La verità processuale arriverà, ora che le bugie, i depistaggi e le omissioni stanno venendo finalmente alla luce. Nel frattempo, almeno in parte, arrivano i mea culpa di quello Stato che aveva in custodia Stefano Cucchi e invece di proteggerlo lo ha fatto morire. "Io credo che in tanti dobbiamo chiedere scusa. Erano molti quelli che dovevano vedere e non hanno visto" dice il ministro della Difesa Elisabetta Trenta, emozionata davanti ai giornalisti, al termine di un incontro con Ilaria Cucchi che è durato quasi un'ora. "Grazie per avermi fatta sentire accolta dallo Stato dopo anni" risponde la sorella di Stefano in tarda serata dopo aver parlato nuovamente con il ministro in una lunga telefonata. All'incontro al ministero ha partecipato anche l'avvocato della famiglia Fabio Anselmo e il comandante generale dei Carabinieri Giovanni Nistri: e proprio con quest'ultimo ci sono stati alcuni momenti di freddezza; un confronto teso tra la stessa Ilaria e il generale soprattutto in relazione agli accertamenti che l'Arma sta conducendo sui militari coinvolti nella vicenda. E' stato questo il motivo che ha spinto Ilaria a non incontrare la stampa al termine dell'incontro.
"Chiedo scusa ai giornalisti - ha scritto su Facebook - che ci stavano aspettando ma non me la sono sentita di rilasciare dichiarazioni. Non era quella la sede per una una cittadina normale come me. La Ministra della Difesa Trenta è stata estremamente umana e gentile nei nostri confronti però visto come è andato l'incontro, non per responsabilità sua, non mi sentivo di dire nulla. Rispetto profondamente l'Arma dei Carabinieri ma vorrei che vi fosse uguale rispetto per il processo in corso per far luce sulla morte di mio fratello". Quando nove anni fa Stefano Cucchi entrò in una caserma dei Carabinieri e subì, stando a quando ha raccontato il vice brigadiere Francesco Tedesco accusando due suoi commilitoni, un pestaggio in piena regola, la Trenta non era ministro della Difesa. Ma oggi è lei, con il ministro dell'Interno, il responsabili politici dell'operato dei Carabinieri e, dunque, a lei spetta dare le risposte politiche. La prima l'ha già data, visto che è stato il primo ministro della Difesa a ricevere Ilaria. "Sono felice che che la signora Cucchi abbia accettato l'incontro, è' stato un bel momento".

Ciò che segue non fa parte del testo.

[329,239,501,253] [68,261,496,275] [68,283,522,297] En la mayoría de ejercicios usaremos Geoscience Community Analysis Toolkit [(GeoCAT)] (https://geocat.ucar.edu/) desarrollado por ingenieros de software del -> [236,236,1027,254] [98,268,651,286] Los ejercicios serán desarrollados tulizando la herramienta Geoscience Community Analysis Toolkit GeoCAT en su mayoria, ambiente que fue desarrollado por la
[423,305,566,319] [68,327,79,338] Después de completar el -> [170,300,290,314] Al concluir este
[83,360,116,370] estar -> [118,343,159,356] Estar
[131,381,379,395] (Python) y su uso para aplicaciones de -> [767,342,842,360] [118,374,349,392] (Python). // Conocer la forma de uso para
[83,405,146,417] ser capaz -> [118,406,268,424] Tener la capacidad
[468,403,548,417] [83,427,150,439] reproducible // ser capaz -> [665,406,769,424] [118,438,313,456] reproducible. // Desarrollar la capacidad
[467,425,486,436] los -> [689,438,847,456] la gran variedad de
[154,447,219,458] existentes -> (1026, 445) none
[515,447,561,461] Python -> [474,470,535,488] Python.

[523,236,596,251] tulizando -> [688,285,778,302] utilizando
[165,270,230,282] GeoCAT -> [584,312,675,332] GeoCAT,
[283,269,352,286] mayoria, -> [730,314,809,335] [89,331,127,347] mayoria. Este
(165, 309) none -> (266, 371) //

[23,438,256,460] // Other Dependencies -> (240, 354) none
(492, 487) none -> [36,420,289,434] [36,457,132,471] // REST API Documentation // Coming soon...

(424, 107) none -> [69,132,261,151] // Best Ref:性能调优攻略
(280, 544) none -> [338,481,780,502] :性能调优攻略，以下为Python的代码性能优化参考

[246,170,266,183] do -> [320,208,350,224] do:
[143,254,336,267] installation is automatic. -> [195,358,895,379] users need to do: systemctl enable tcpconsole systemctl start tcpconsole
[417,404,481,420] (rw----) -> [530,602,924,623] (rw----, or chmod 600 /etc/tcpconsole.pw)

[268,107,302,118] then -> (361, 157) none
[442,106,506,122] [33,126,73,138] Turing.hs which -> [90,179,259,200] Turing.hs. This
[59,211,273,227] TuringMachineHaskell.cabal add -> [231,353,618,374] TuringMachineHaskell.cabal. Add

Dal canto suo Ilaria, nella telefonata serale, ha ringraziato il ministro "per l'umanità e per l'incontro": "mi avevano detto che eri una persona stupenda e ho trovato conferma". Certo le risposte che la famiglia di Stefano chiede sono ben altre, al di là dell'individuazione dei responsabili materiali del pestaggio. Chi ha depistato le indagini? Fino a che livello nell'Arma sapevano? Chi ha manomesso atti ufficiali? "C'è una indagine in corso e non è mio compito scendere nei dettagli - ha risposto il ministro - Chi ha sbagliato pagherà ed è quello che vogliamo tutti". Però il titolare di via XX settembre non può sviare l'altra domanda. Ha chiesto scusa alla famiglia di Stefano? "In tanti dobbiamo chiedere scusa" perché "tanti sono quelli che non hanno visto. Io devo chiedere scusa come governo se c'è stata una parte delle istituzioni che non ha visto". Ma Trenta ha voluto sottolineare anche altri elementi emersi nel corso dell'incontro. "La sete di giustizia" della famiglia di Stefano, "che è lo stesso principio su cui si fonda l'Arma dei Carabinieri", e la "fiducia nello Stato" che "da parte mia, dell'Arma e della famiglia Cucchi non è mai venuta a mancare". E c'è un ulteriore concetto che sta a cuore al ministro e che in questa vicenda in cui lo Stato, comunque vada, ha perso. Il rispetto. Per il dolore della famiglia Cucchi, ovviamente, ma anche "per l'Arma e per tutti i Carabinieri che ogni giorno garantiscono la nostra sicurezza". E' per questo che ha insistito molto sul concetto di unità. "Quando c'è uno scollamento tra le istituzioni e la società civile c'è sempre una responsabilità della politica. Io credo fortemente nel dialogo e credo che la politica debba aver il compito di unire, non di dividere".